Bayer’s MaterialScience unit, which is the world’s largest maker of chemicals for insulation foam and of plastics in DVDs and car lights, is bracing for its industrial customers to permanently keep stock levels low, the unit’s head said on Friday.
“Everybody is living off very low levels of stock. It’s a new way of running the business that people have learnt through the previous crisis,” the head of Bayer’s MaterialScience unit, Patrick Thomas, told Reuters on the sidelines of an industry conference.
The unit, which makes transparent plastics for the panoramic roof in Daimler’s Mercedes SLK convertible, saw adjusted core earnings edge 3.5 percent higher in the second quarter, and Bayer has predicted that third quarter earnings at MaterialScience would remain flat from the previous three months, when adjusted for currency swings.
While a slump like in the previous economic crisis in 2009 was not on the cards, global demand presented a mixed picture and uncertainty prevailed, Thomas said.
U.S. furniture makers, which use padding foams based on Bayer products, provided lot of stimulus for example, while demand from the Asian electronics sector, another key client group, was unusually subdued, he added.

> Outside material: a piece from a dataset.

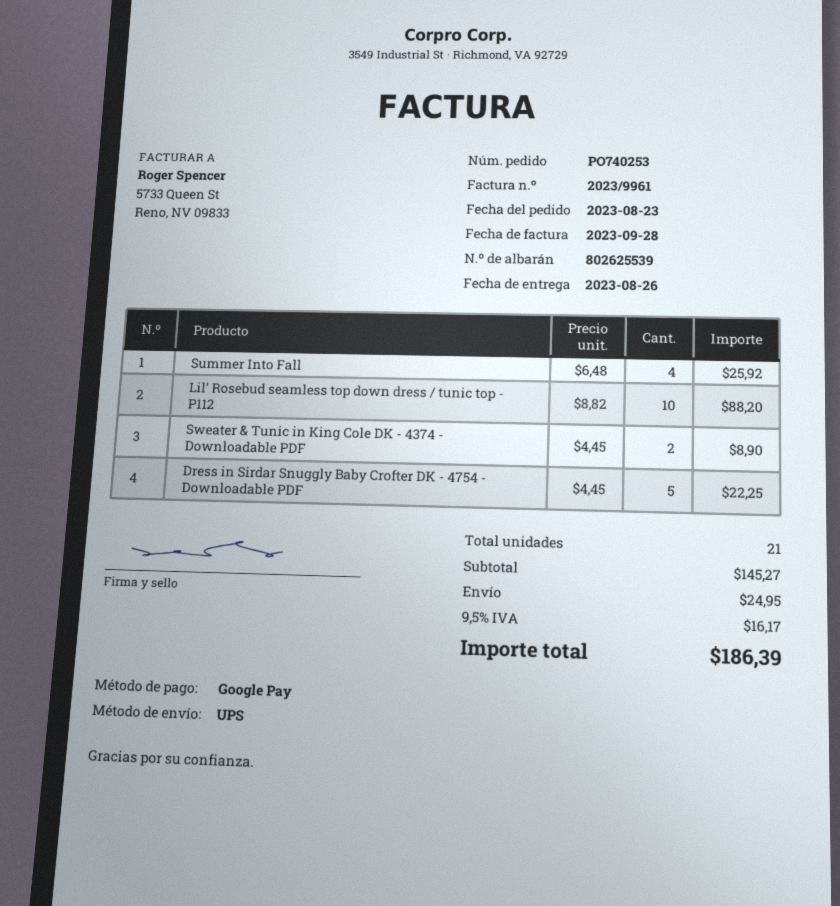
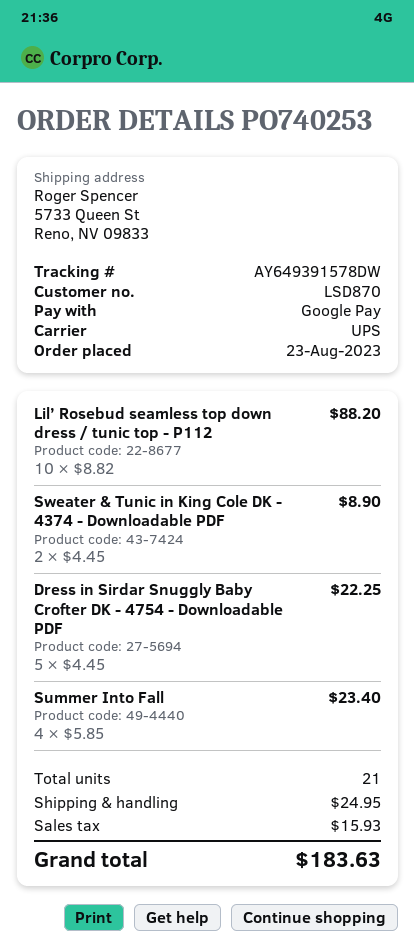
Summer Into Fall: 4 x 6.48 = 25.92 -> 4 x 5.85 = 23.40
tax: 16.17 -> 15.93
total: 186.39 -> 183.63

“It’s like driving on a motorway and you see a sign ‘construction works ahead’. It’s really difficult to get a forward view and as a driver you should be slowing down. That’s how it feels like at the moment,” Thomas said.
While Bayer’s transparent-plastics business is slowly recovering from the effects of new production capacity brought to market by Middle Eastern rivals, its padding and insulation foams business is getting an unexpected boost from competitors’ production outages, he added.
“Some of our competitors have had serious technical problems, so the market has been surprisingly tight throughout the whole of quarter two and quarter three. That actually outweighs a lot of the economic effects.” (Reporting by Ludwig Burger)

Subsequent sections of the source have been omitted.